The young harbor seal makes his way the water after being nursed to health by the National Aquarium.

We strive to return these stranded animals to the ocean as soon as they are ready, and to minimize contact while they are in our care, in order to avoid them coming to associate humans with food.

National Aquarium staff and volunteers were joined by community members on the beach in Ocean City, Maryland to help “Hastings” the harbor seal with his oceanic return! Hastings suffered severe lacerations to his front flipper, but thanks to months of rehabilitation by The National Aquarium’s Marine Animal Rescue Program (MARP), he was rescued, rehabilitated and safely released back to sea. The public can track his progress at http://www.aqua.org/trackhastings.html.

The juvenile male harbor seal was stranded along the Atlantic coast of Maryland, in the town of Ocean City, on January 15, 2010. MARP responded, and the seal was admitted to the National Aquarium for rehabilitation. Upon admission, the seal was underweight, severely dehydrated, mildly emaciated, and medically compromised due to a wound behind the left front flipper. In addition to the wound, he was found to have an upper respiratory infection and a mild case of pneumonia at the time of being admitted for rehab.

The seal, called Hastings, was treated with antibiotics for several weeks, and his wound was treated every three days for two weeks. Hastings responded well to treatment and was soon interacting with enrichment devices, the animal equivalent of toys, and eagerly eating. While in rehab, Hastings gained nearly 20 pounds on a daily diet of herring and capelin.

“Hastings overcame many challenges while in rehabilitation, and we have every reason to believe that he will have a successful reintroduction back into his natural environment,” says MARP stranding coordinator Jennifer Dittmar, “We strive to return these stranded animals to the ocean as soon as they are ready, and to minimize contact while they are in our care, in order to avoid them coming to associate humans with food.”

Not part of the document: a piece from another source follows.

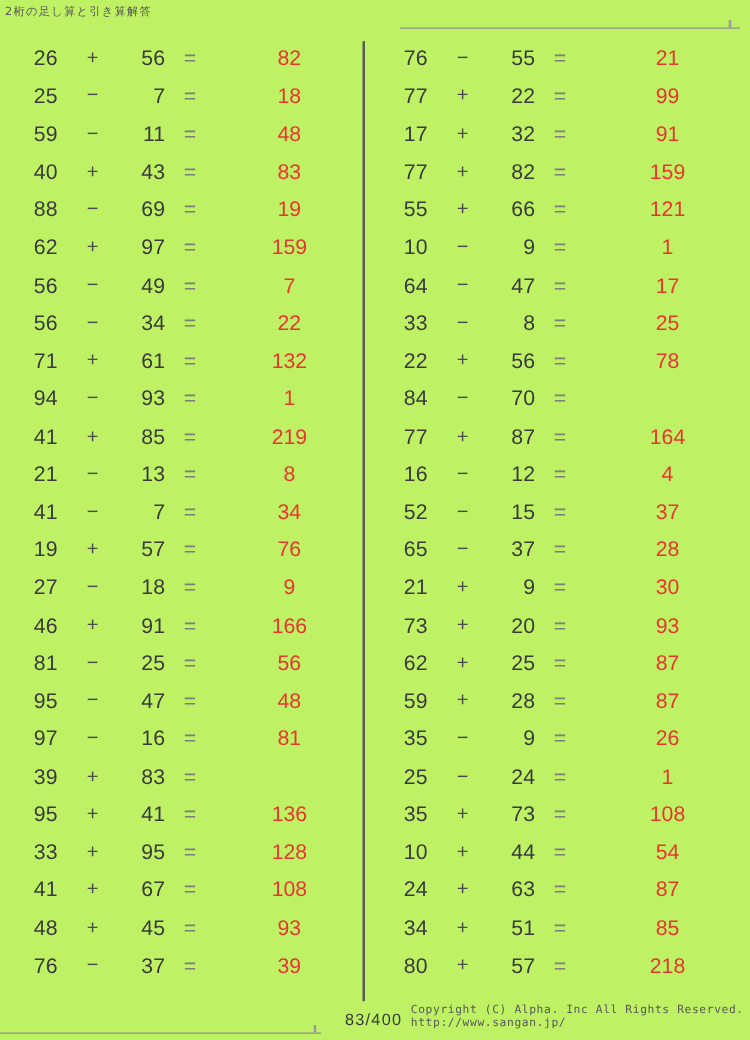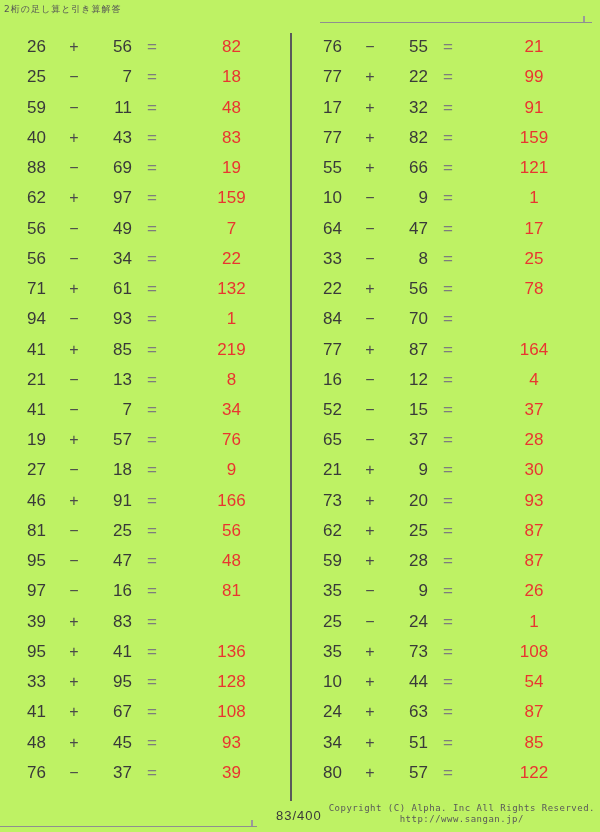"122" span.cell { text: 122 -> 218 }
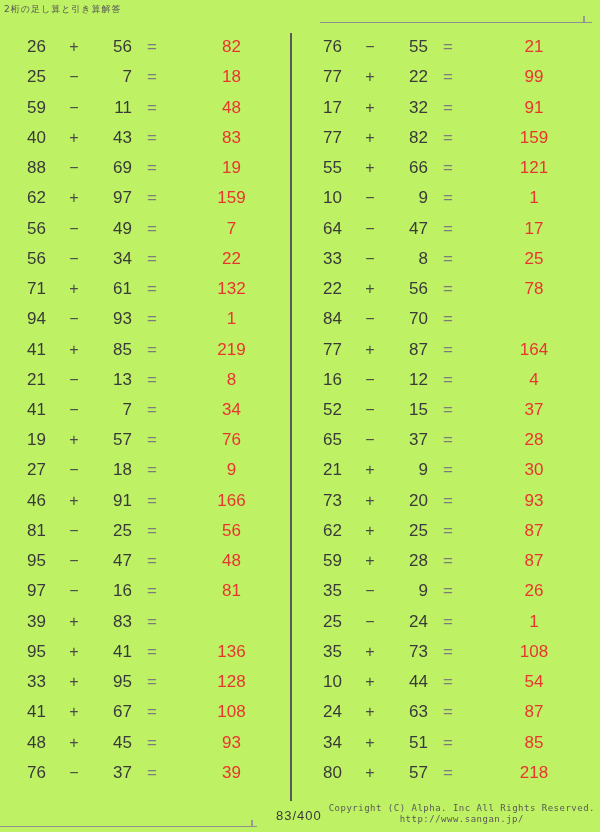"Copyright (C) Alpha. Inc All" .copyright { text-align: center -> left }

Upon release, the healthy seal weighed 71 pounds and was eating 7 lbs of fish a day. He was named Hastings by the Pettus-Crowe Foundation, a private donor who funded a satellite tracking tag for the seal. The satellite tag was affixed to his fur so Aquarium staff and researchers can learn more about seal migration and travel patterns. The public is invited to follow Hastings’ progress by viewing a satellite map of his travels at the Aquarium’s website at http://www.aqua.org/trackhastings. Information will be gathered until the adhesive fails and the tag falls off.

This is the 83rd animal released by the National Aquarium. Formed in 1991 and staffed almost entirely by volunteers, the Marine Animal Rescue Program (MARP) is the cornerstone of the National Aquarium's ocean health initiative. Formed in 1991 and staffed almost entirely by volunteers, MARP’s mission is to rescue, rehabilitate and release stranded animals back into the natural environment whenever possible; share knowledge with the scientific community; and provide public educational programs through special events and presentations. MARP has successfully rescued, treated, and returned seals, dolphins, porpoises, pilot whales, pygmy sperm whales, sea turtles, and a manatee to their natural habitats.

Many of MARP’s patients are sick or injured due to human-related activities like boat strikes, gear entanglement or plastic ingestion. Weather, malnourishment, exhaustion and pollution also contribute to strandings. Rescuing and studying stranded animals provides vital information about the status of the ocean and coastal environments, as well as the biology and health of the animals that live in those environments.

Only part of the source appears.